---------- Entries provided

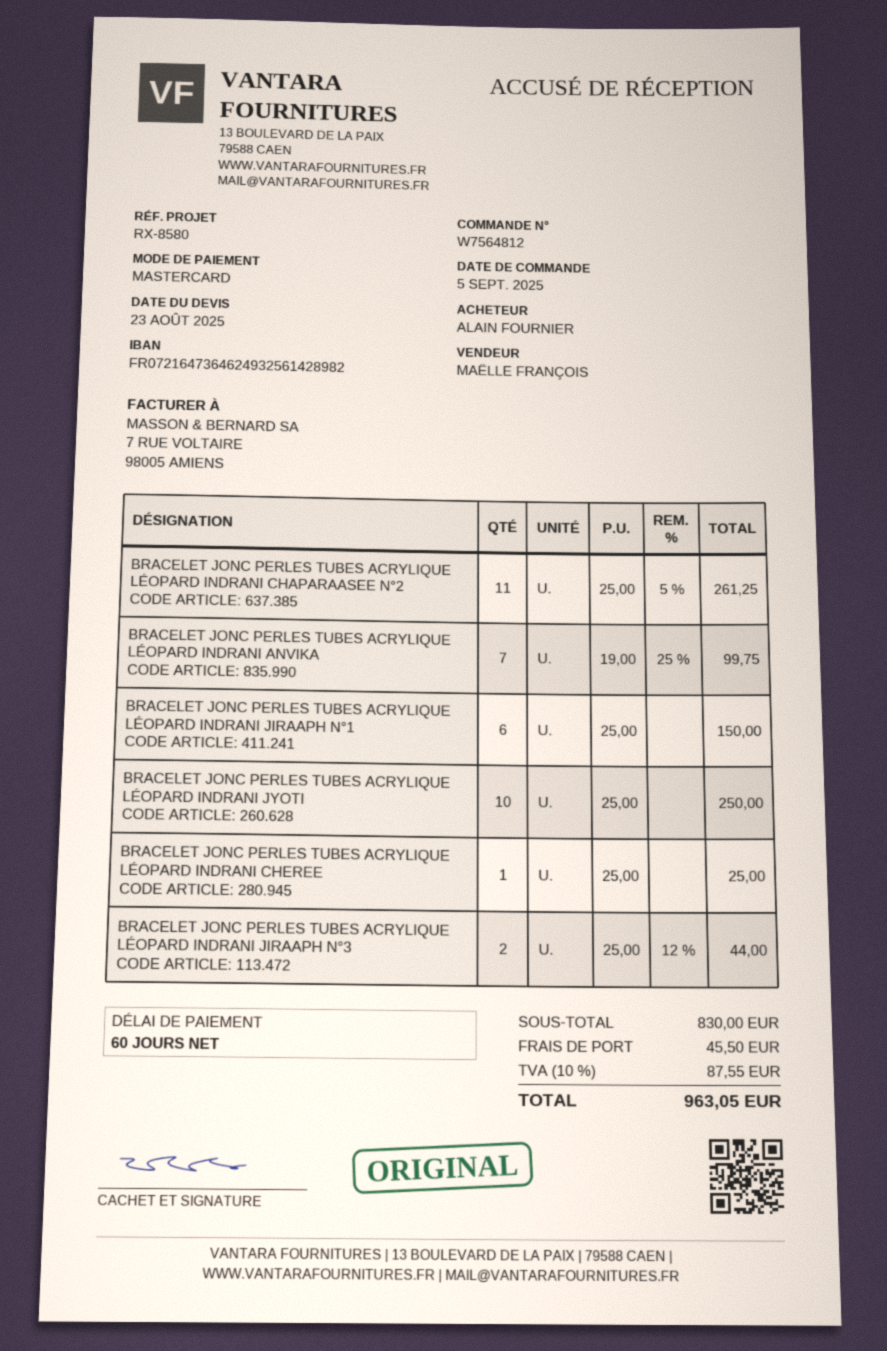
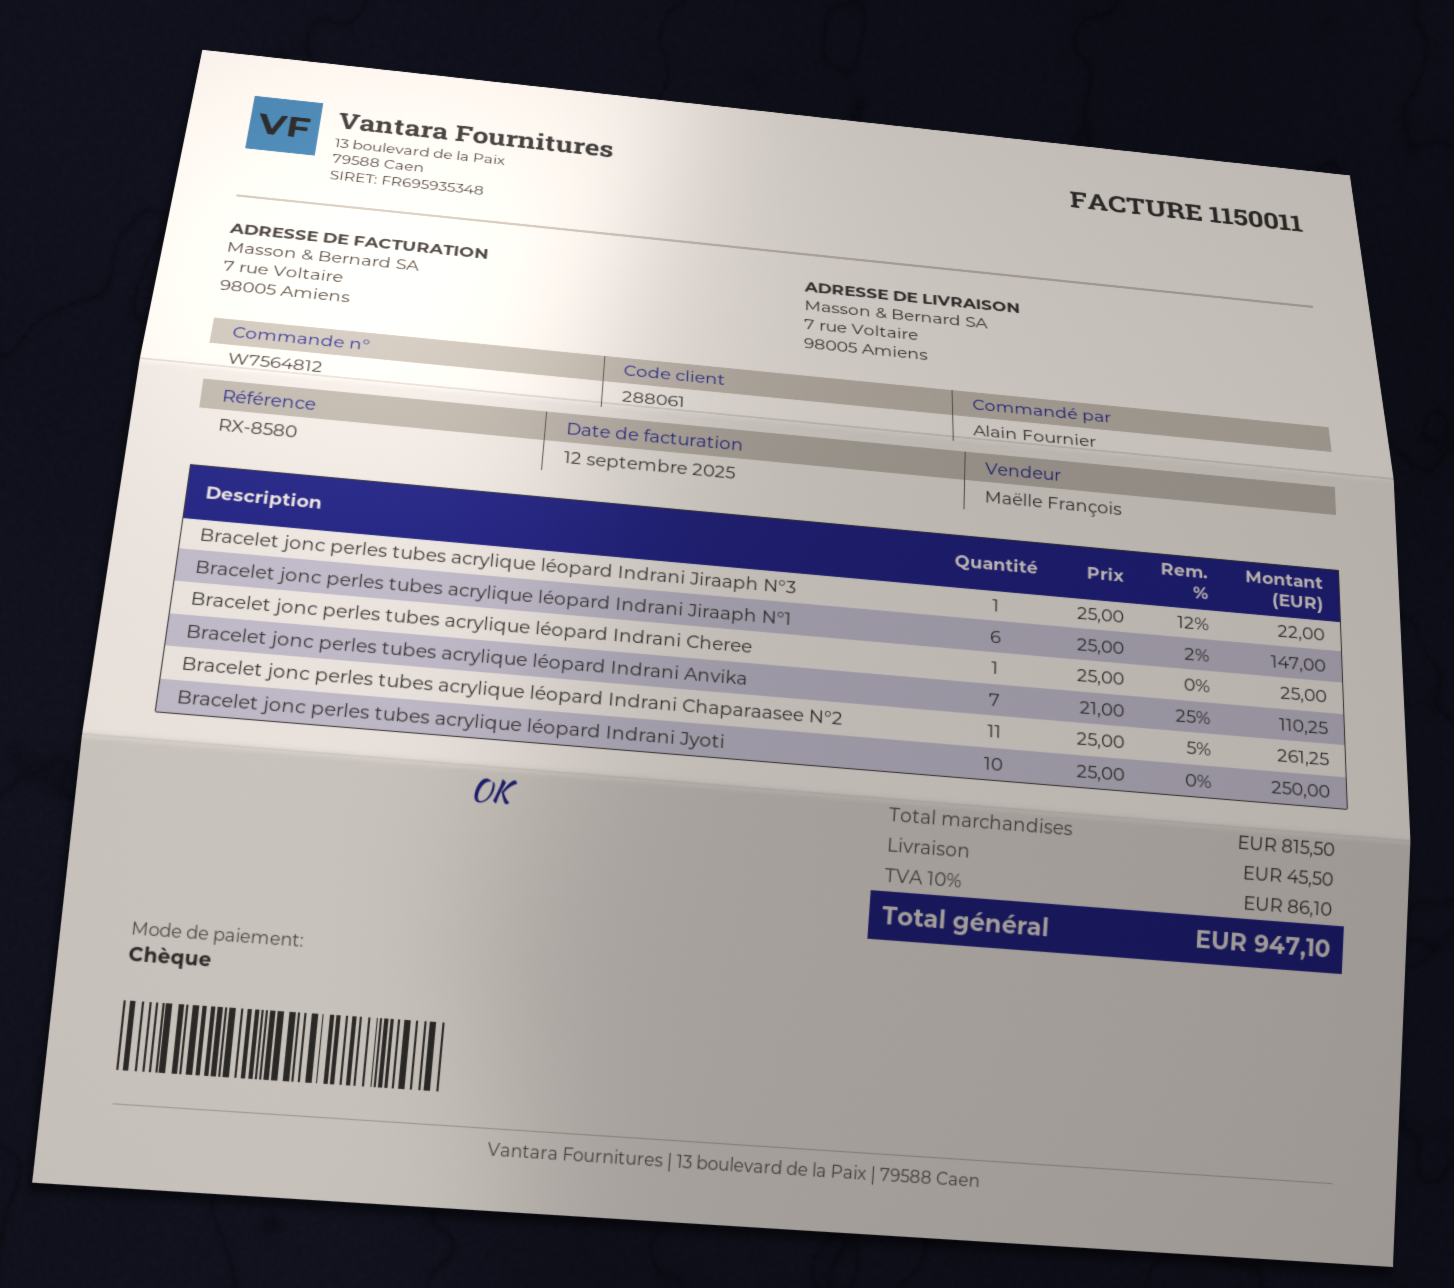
payment method: Mastercard -> cheque
BRACELET JONC PERLES TUBES ACRYLIQUE LÉOPARD INDRANI ANVIKA: 7 x 19.00 - 25% = 99.75 -> 7 x 21.00 - 25% = 110.25
BRACELET JONC PERLES TUBES ACRYLIQUE LÉOPARD INDRANI JIRAAPH N°1: 6 x 25.00 = 150.00 -> 6 x 25.00 - 2% = 147.00
BRACELET JONC PERLES TUBES ACRYLIQUE LÉOPARD INDRANI JIRAAPH N°3: 2 x 25.00 - 12% = 44.00 -> 1 x 25.00 - 12% = 22.00
subtotal: 830.00 -> 815.50
tax: 10% = 87.55 -> 10% = 86.10
total: 963.05 -> 947.10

--------------------

- What is being asked:
An exact copy of the lines from the one with "BRACELET JONC PERLES TUBES ACRYLIQUE LÉOPARD INDRANI ANVIKA: 7" to the final line of the entries is all that the answer should hold.

- Completed exercise:
BRACELET JONC PERLES TUBES ACRYLIQUE LÉOPARD INDRANI ANVIKA: 7 x 19.00 - 25% = 99.75 -> 7 x 21.00 - 25% = 110.25
BRACELET JONC PERLES TUBES ACRYLIQUE LÉOPARD INDRANI JIRAAPH N°1: 6 x 25.00 = 150.00 -> 6 x 25.00 - 2% = 147.00
BRACELET JONC PERLES TUBES ACRYLIQUE LÉOPARD INDRANI JIRAAPH N°3: 2 x 25.00 - 12% = 44.00 -> 1 x 25.00 - 12% = 22.00
subtotal: 830.00 -> 815.50
tax: 10% = 87.55 -> 10% = 86.10
total: 963.05 -> 947.10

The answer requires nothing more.